But that’s it, right? Aside from his dignity taking a hit, he figures it can’t get much worse - just show up, be obnoxious enough to get the attention of whatever idiot they’ve got riding the desk, and then get lost. Except that when he shows up at promptly 8:55, he finds that said desk deputy is not exactly the balding, middle-aged uniform he’d been picturing. Instead it’s some young, attractive guy that’s got Veronica giggling into her pizza, chair shifted close and entire body leaning across the desk. It’s her real flirty giggle, not her information-digging flirty giggle; he of all people should know. It’s the one he wrings out of her every once in awhile, and marks it as a personal victory, and here she is giving it to some guy he’s never even seen before.
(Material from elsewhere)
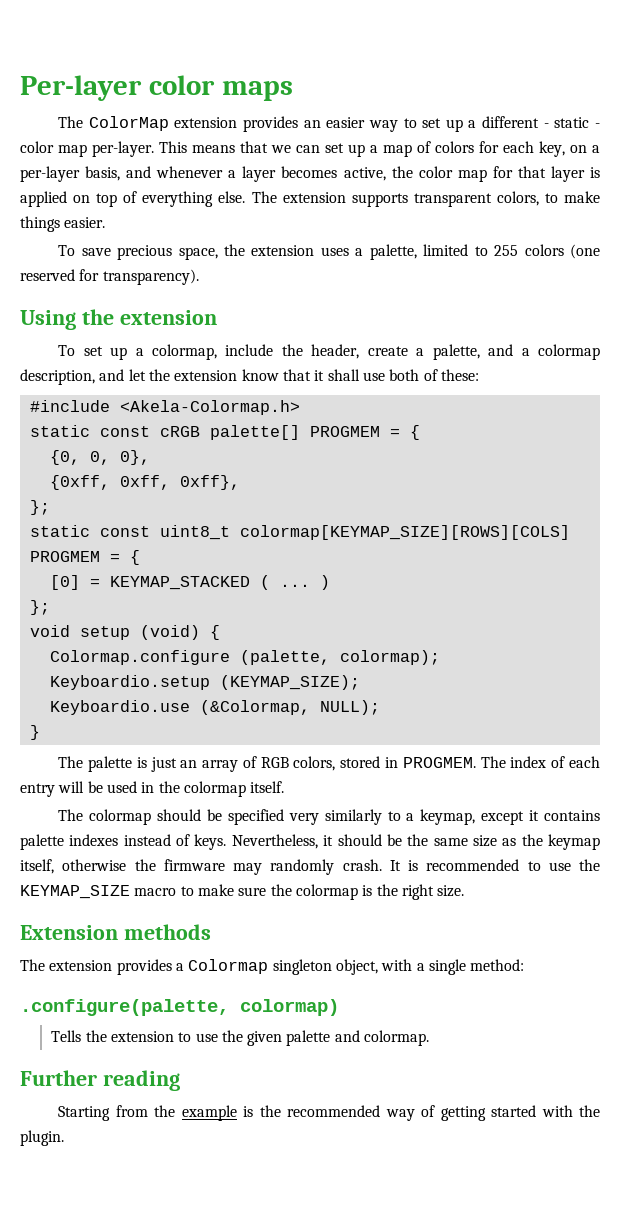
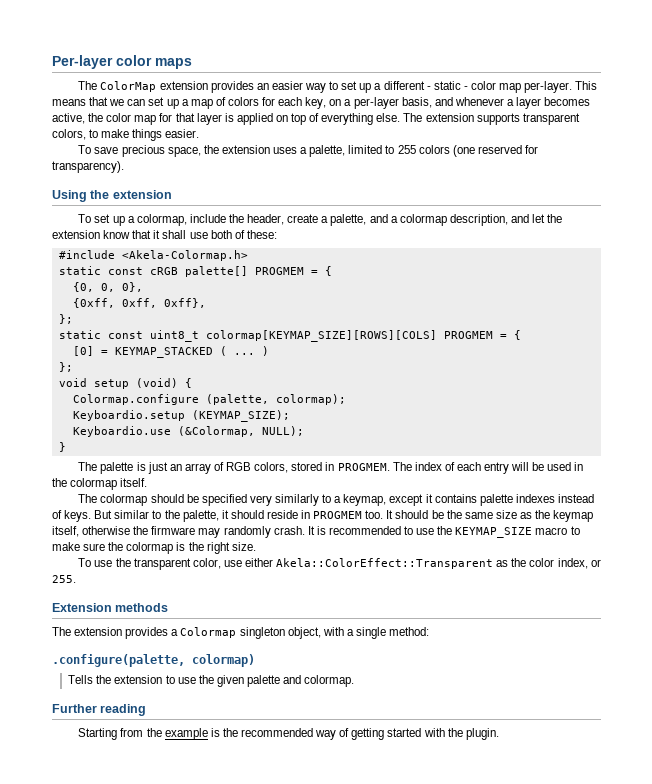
[231,834,334,849] Nevertheless, it -> [94,510,394,522] But similar to the palette, it should reside in PROGMEM too. It
(465, 891) none -> [78,558,601,570] [52,575,76,583] // To use the transparent color, use either Akela::ColorEffect::Transparent as the color index, or 255.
Weevil is not in the habit of being made to feel like a chump. And yet, he strides over to the desk anyway, hand hitting the service bell harder than necessary. The angry scowl he puts on is no act, and though the words coming out of his mouth are nonsense about noise levels, he gets a bit of satisfaction from the stricken look Deputy Dingbat gets as his yelling escalates. Veronica barely looks at him, just slips in and out of the back room without a sound and rearranges herself on her chair, waiting for the deputy to return. Weevil resists the urge to do something stupid, if only because he’s slightly terrified of the fallout should he blow Veronica’s cover, but it’s a near thing.

He won’t lie - a part of him was hoping that this would put him back into her good graces, earn him a reward of some sort. But aside from a brief text - _you’re a rockstar, i owe you one_ \- he doesn’t hear from her for days. She’s busy with the deputy, he can only assume, and spends an afternoon pounding at sheet metal in Angel’s garage pretending to be productive.

At the end of the day, unfortunately, he knows that his anger is misplaced, because his track record is pretty shitty as far as she’s concerned. When it’s just the two of them it’s easy, but he gets nervous and jumpy when there’s someone watching, particularly his friends. His thing for Veronica is stupid and naive and while he fully admits it to himself, the last thing he needs is anyone else reminding him of it. So it’s easier, for both of their sakes, to pretend that she’s just some white girl he flirts with from time to time. Makes things less complicated that way, just so no one forgets their place in all of this.

He’s _really_ never going to learn how to deal with girls, is he?


	10. Clash of the Tritons

Veronica is smarter than most of her classmates put together; of that Weevil has no doubt. But even so, he thinks that she underestimates her peers sometimes. Take today, for instance: manning a stakeout from her car, covered in a tarp so bright it’s nearly neon. Then again, students are passing right by without seeming to notice, so maybe she has the right idea after all. But it only takes a few moments of contemplation to figure out that no one with a car worth covering would be parked in the back lot. Add that to the fact that Veronica was suspended yesterday and there's really only one logical conclusion.

Weevil slips away from the PCH'ers after lunch and waits for the lot to clear before poking his head under the tarp. The passenger's side door is unlocked, and he disappears inside.

Veronica sits with a notebook in her lap, feet propped up onto the dashboard. When Weevil takes a seat beside her, she jumps in surprise, her pen falling to the floor of the car.

"What are you up to, Mars?" he asks teasingly, but her eyes are wide with guilt. From the radio, Weevil recognizes Ms. James' voice, followed by Logan's. The significance takes a moment to sink in, and his eyes narrow. He snatches the notebook from her lap and flips back a few pages; sure enough, there’s his own name jotted down next to his appointment time, followed by a page of notes. _Weevil and Lilly??_ is scrawled in the top margin, and his throat constricts. "I was going to ask you if you'd heard anything interesting, but..."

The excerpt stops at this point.